“Let’s go back inside,” my mother urged.
“No,” I said, “I want to stay.”
I sank down in the grass, and my mother got down beside me. It lasted only a few minutes, the bird lying still throughout, with the exception of its rapid breathing and the beak, which continued to open and close in silent song until the very end.
I had seen dead animals along the side of the road, and fish washed up on the edge of Bonners Lake, but I had never witnessed the exact moment when life passed out of a creature. It was the most terrible and at the same time the most beautiful thing I had ever seen. I started to cry, and my mother put her arm around me.

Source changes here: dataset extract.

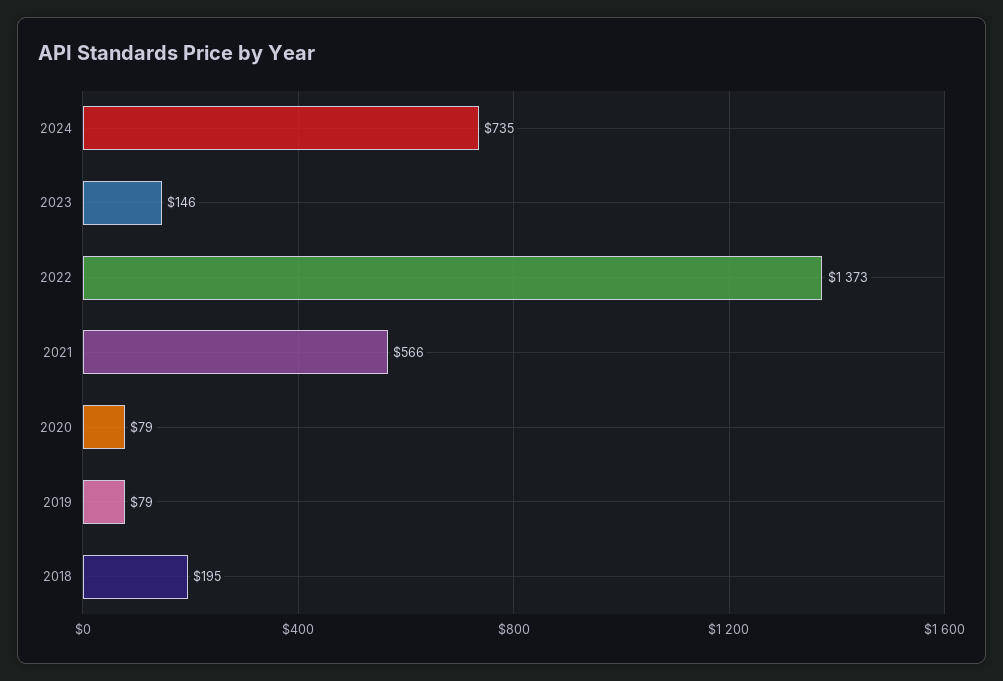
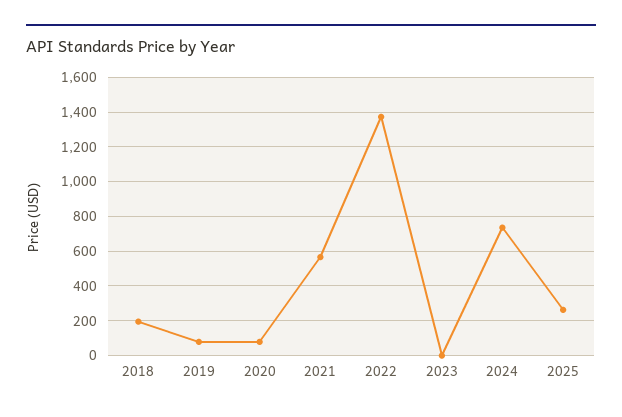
2023: 146 -> 0
2025: none -> 250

“These things happen,” she said, trying to comfort me.
But it wasn’t the bird I was crying about.
“Please don’t send me away,” I said.
“What on earth are you talking about?” she asked.
“Like Teddy,” I said, “and Uncle Mike. I know I’m warped, just like them, but I can’t help it. It’s like some kind of poison got poured into me and it’s turning me into somebody I don’t want to be. I promise I’ll try to do better. I do know right from wrong. Please don’t give up on me.”
“Oh, Verbie,” my mother said, “how could you think that I would do such a thing? Send you away? You are my whole world. I couldn’t live without you. Don’t you know that?”
“But I’m bad,” I sobbed, the words catching in my throat like the tiny claws on the ends of the little dead bird’s toes.
She took my face in her hands and held it tight until I’d caught my breath.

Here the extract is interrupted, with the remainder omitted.